Exercise directions: Having located "Building and installing" in the records below, repeat exactly the line it is on and all subsequent lines, ending with the last.

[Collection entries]
§ §

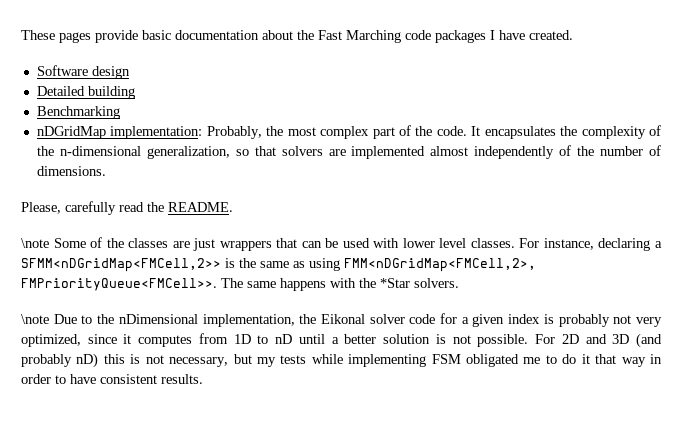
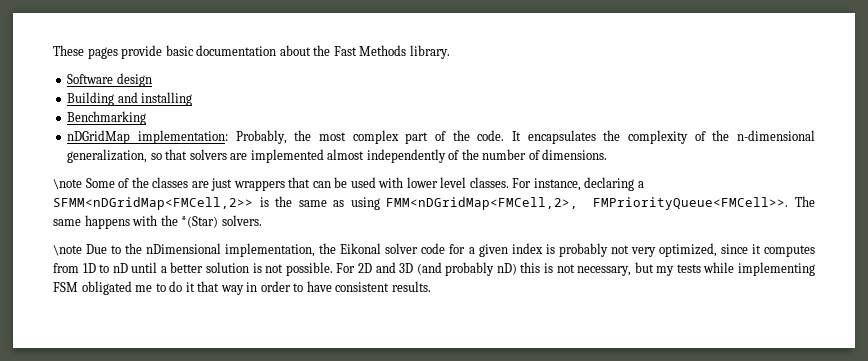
- These pages provide basic documentation about the Fast Marching code packages I have created.
+ These pages provide basic documentation about the Fast Methods library.
- Detailed building
+ Building and installing
- Please, carefully read the README.
- The same happens with the *Star solvers.
+ The same happens with the *(Star) solvers.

§ §

Response area:
+ Building and installing
- Please, carefully read the README.
- The same happens with the *Star solvers.
+ The same happens with the *(Star) solvers.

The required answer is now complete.